Probably the most painful miss of all came in round 31. With Frankfurt improbably leading Bayern Munich in the 82nd minute, striker Theofanis Gekas found himself all alone three meters from goal - only to perform a bit of slapstick worthy of Peter Sellers. The match ended 1-1.

The Greek national has done a fair amount of Clouseau-esque stumbling and bumbling this year, but he hardly deserves to be the sole scapegoat. If anything, it's his striker partners who have failed to carry their weight.

Gekas scored 14 of 24 Frankfurt's goals in the first half of the season, masking Eintracht's lack of quality in attack. Once the hot-and-cold Greek cooled off, Frankfurt found itself unable to hit the broadside of a barn.

At least half of scoring goals is mental. Frankfurt have created an average number of chances, but their conversion rate, one in six, is by far and away the worst in the league.

And far from helping his players overcome their mental block, Daum seems to have made it worse. That is perhaps due to the circumstances under which he arrived.

Christoph Daum
Daum now says Frankfurt's goal is make the relegation playoffImage: dapd

Bad karma?

Eintracht are traditionally a club that sticks with coaches through disappointment. So it was a surprise when they axed Skibbe immediately after he had succeeded in ending a nine-game winless streak with a victory against St. Pauli - Eintracht's last win to date.

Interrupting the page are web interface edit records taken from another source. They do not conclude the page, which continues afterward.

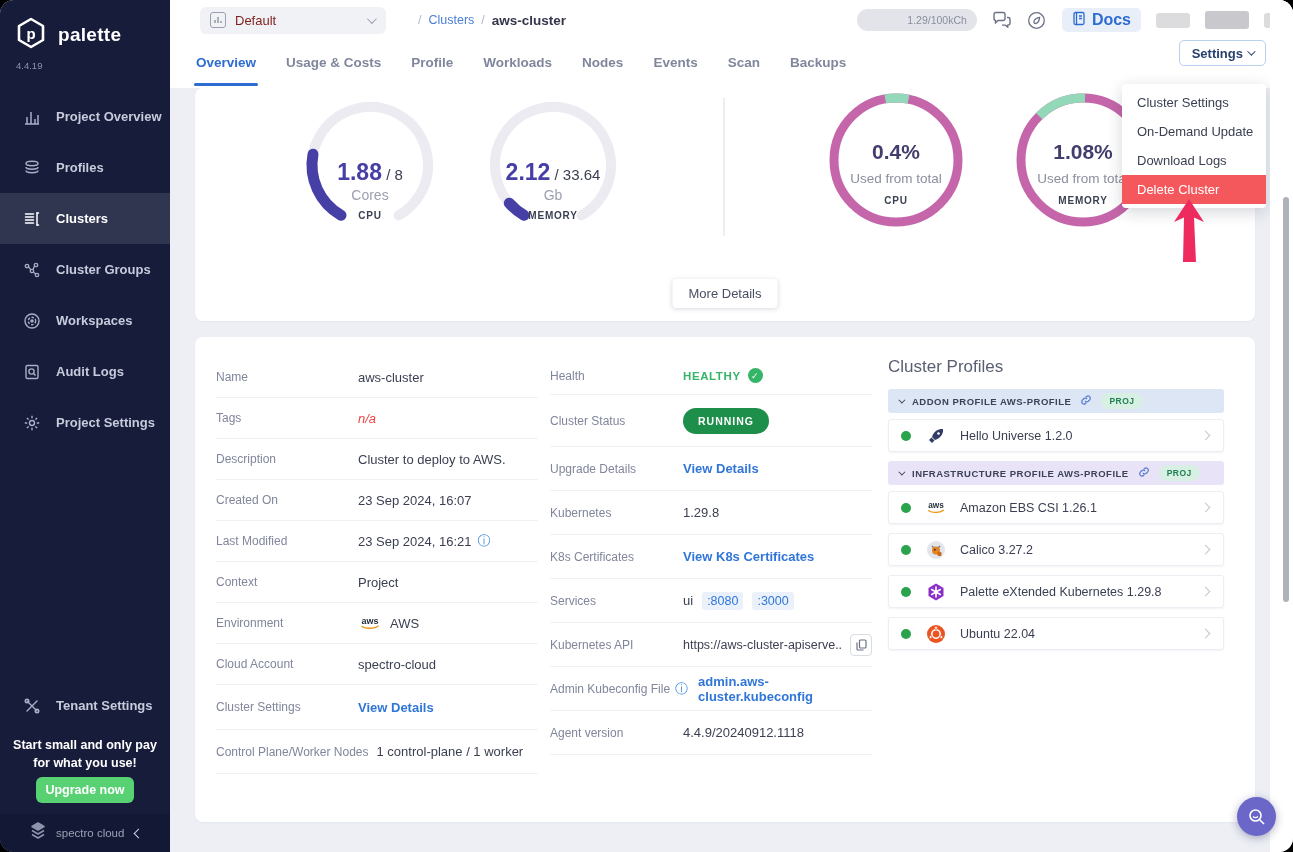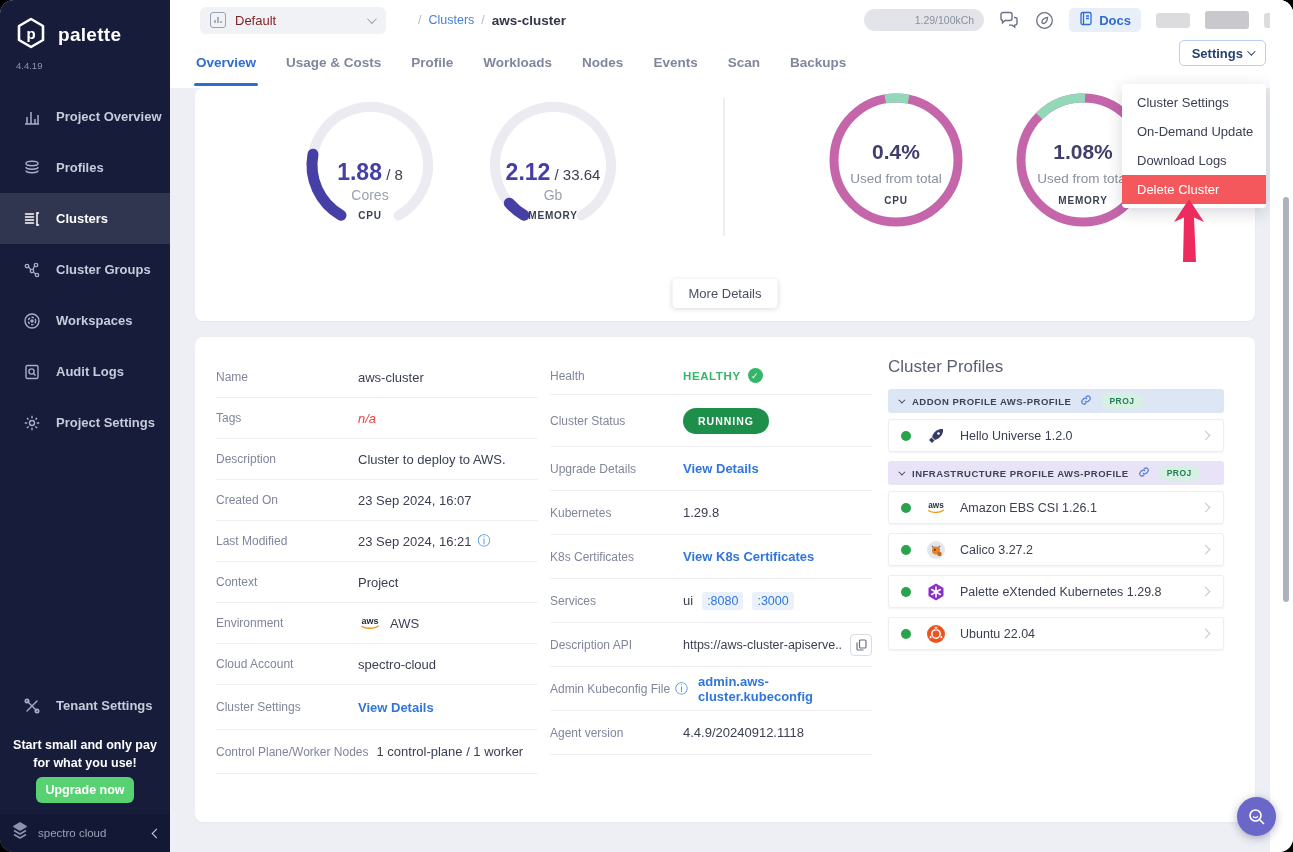--- a/index.html
+++ b/index.html
@@ -42,7 +42,7 @@
   .top-right { margin-left:auto; display:flex; align-items:center; gap:15px; margin-right:16px; }
   .usage-pill { width:120px; height:22px; border-radius:11px; background:#e3e4e9; color:#8a8f9e; font-size:10.5px; display:flex; align-items:center; justify-content:flex-end; padding-right:10px; }
   .tb-ico { width:20px; height:20px; color:#6b7185; cursor:pointer; display:flex; align-items:center; justify-content:center; }
-  .docs-chip { height:24px; background:#e9eff9; border-radius:5px; display:flex; align-items:center; gap:6px; padding:0 10px; cursor:pointer; color:var(--accent-blue,#2d6cd2); font-size:13px; font-weight:700; }
+  .docs-chip { height:24px; background:#e9eff9; border-radius:5px; display:flex; align-items:center; gap:6px; padding:0 10px; cursor:pointer; color:var(--accent-blue,#2d6cd2); font-size:16px; font-weight:700; }
   .redact { border-radius:3px; cursor:pointer; }
   .r1 { width:34px; height:15px; background:#dcdcdf; }
   .r2 { width:44px; height:18px; background:#c9c9cd; }

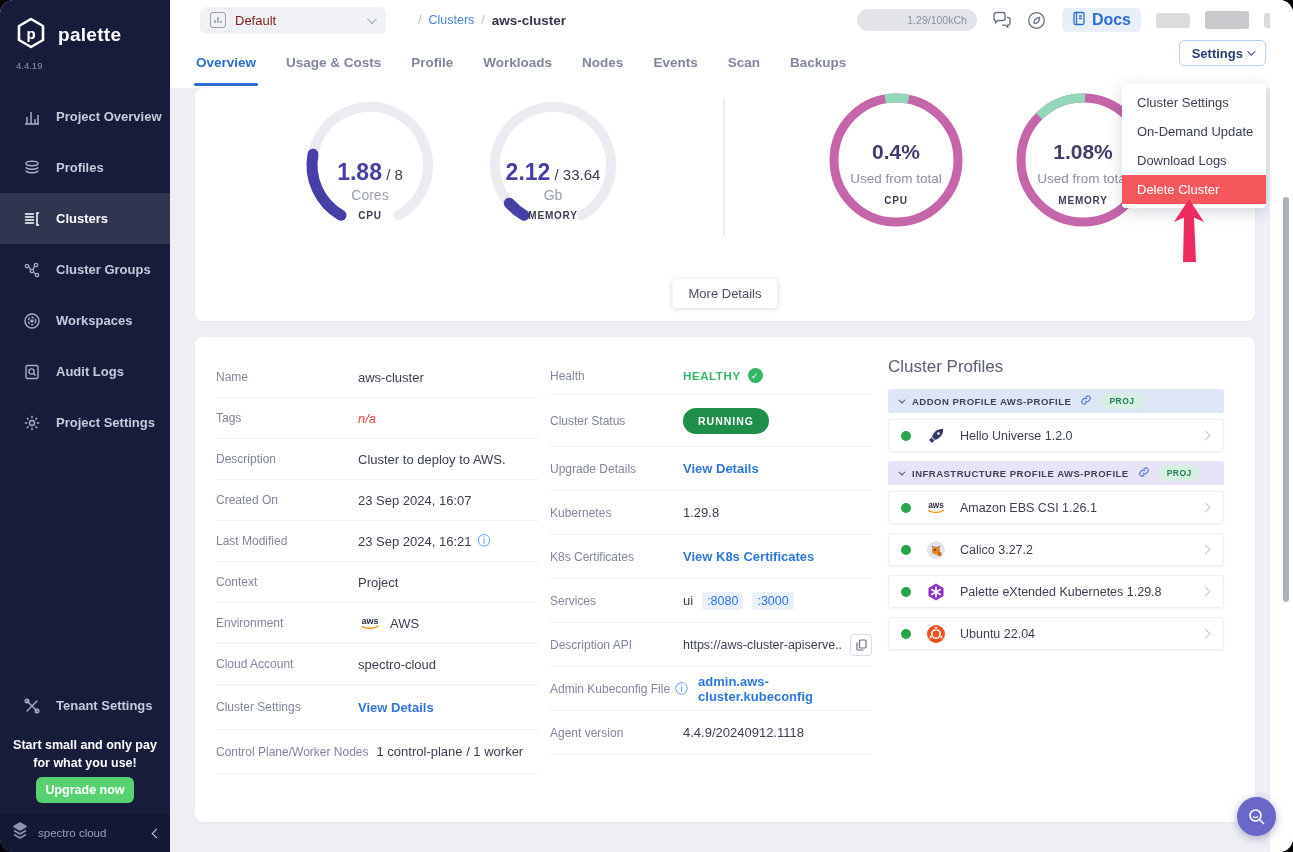--- a/index.html
+++ b/index.html
@@ -430,7 +430,7 @@
             <span class="port-chip">:3000</span>
             </div>
           <div class="drow">
-              <span class="dlabel">Description API</span>
+              <span class="dlabel">Kubernetes API</span>
             <span class="api-val">https://aws-cluster-apiserve...</span>
             <button class="copy-btn">
                 <svg width="11" height="12" viewBox="0 0 11 12" fill="none" stroke="currentColor" stroke-width="1.2">

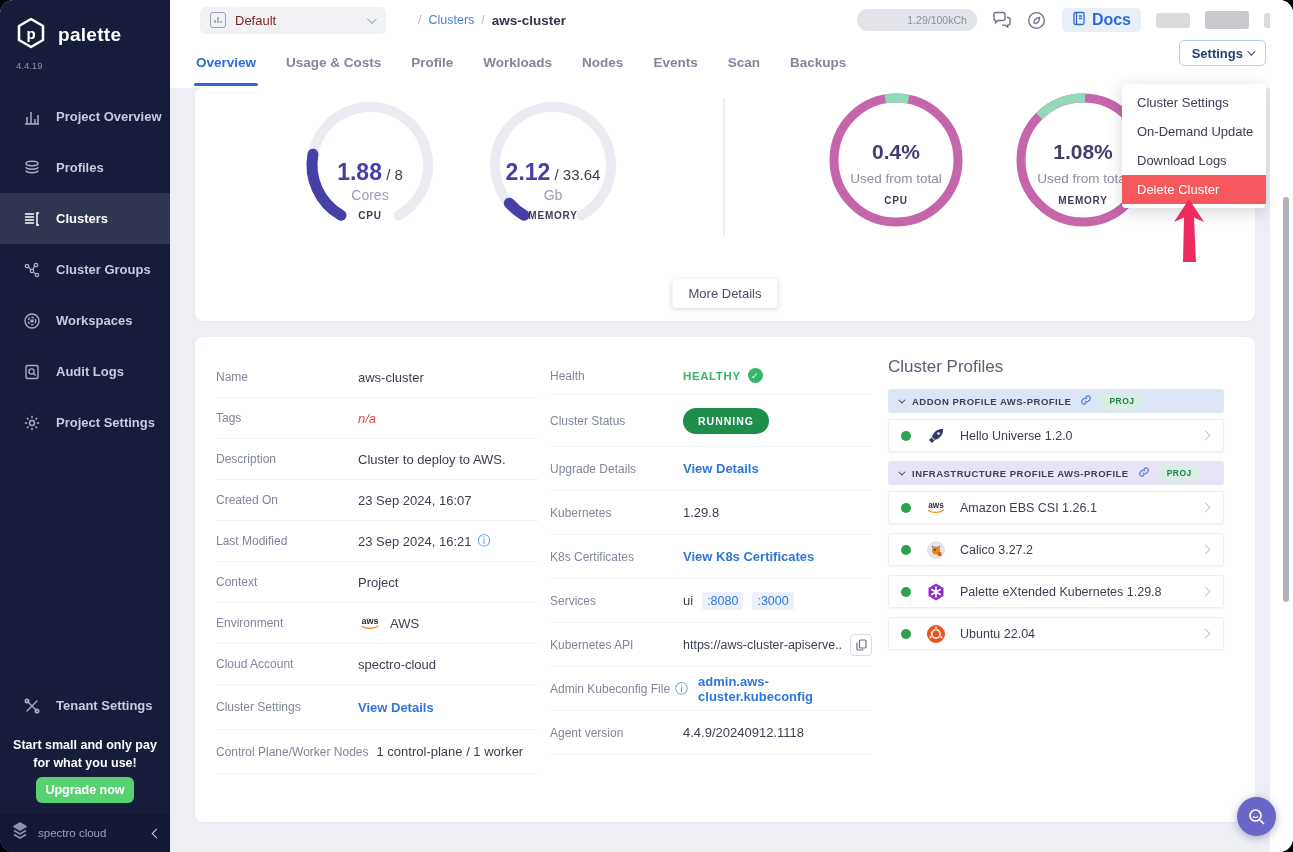--- a/index.html
+++ b/index.html
@@ -19,7 +19,7 @@
   .tenant { position:absolute; left:0; right:0; top:680px; }
   .promo { position:absolute; top:736px; left:0; right:0; text-align:center; color:#fff; font-size:12.5px; font-weight:700; line-height:1.45; }
   .upgrade { position:absolute; top:777px; left:36px; width:98px; height:26px; background:var(--upgrade-green,#58d173); color:#fff; font-size:12.5px; font-weight:700; border:none; border-radius:6px; cursor:pointer; }
-  .side-footer { position:absolute; bottom:0; left:0; right:0; height:38px; background:#131834; display:flex; align-items:center; padding:0 10px; gap:8px; }
+  .side-footer { position:absolute; bottom:0; left:0; right:0; height:38px; background:#131834; display:flex; align-items:center; padding:0 28px; gap:8px; }
   .side-footer .fname { color:#9ba0b5; font-size:11.5px; flex:1; }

Daum is one of the most charismatic and best-known coaches in German football. But despite the euphoria surrounding his engagement by the Main River, his successes came fairly far back in the past, and his name recognition is based on notoriety.

Back in 2000, Daum came literally within a hair's breadth of coaching the German national team. But accused of cocaine consumption while waiting to take up the post, he agreed to submit a lock or two for testing, and it promptly came back positive.

Between then and his current job, Daum won titles in Turkey, but his one other coaching stint in Germany, with Cologne, was a mixed bag. So the suspicion arises that Frankfurt's management were blinded by a marquee name when they decided to replace the relatively popular Skibbe with the 57-year-old Daum.

In any case, a few hundred fans turned up at Frankfurt's stadium to meet the team upon their return from their defeat in Mainz, and the welcome wasn't friendly. Police had to be called in, and at least one warning shot fired, to convince outraged supporters to curb their tempers.

Frankfurt then cancelled two days of practices after the authorities advised them that showing their faces in public might be too dangerous - hardly the thing to calm the nerves of a team already beset with jitters.

Daum now has two games to re-teach Frankfurt the fine art of putting a round ball into a 8x7.3 meter square goal. Otherwise the club faces relegation to the second division for the fourth time in its history.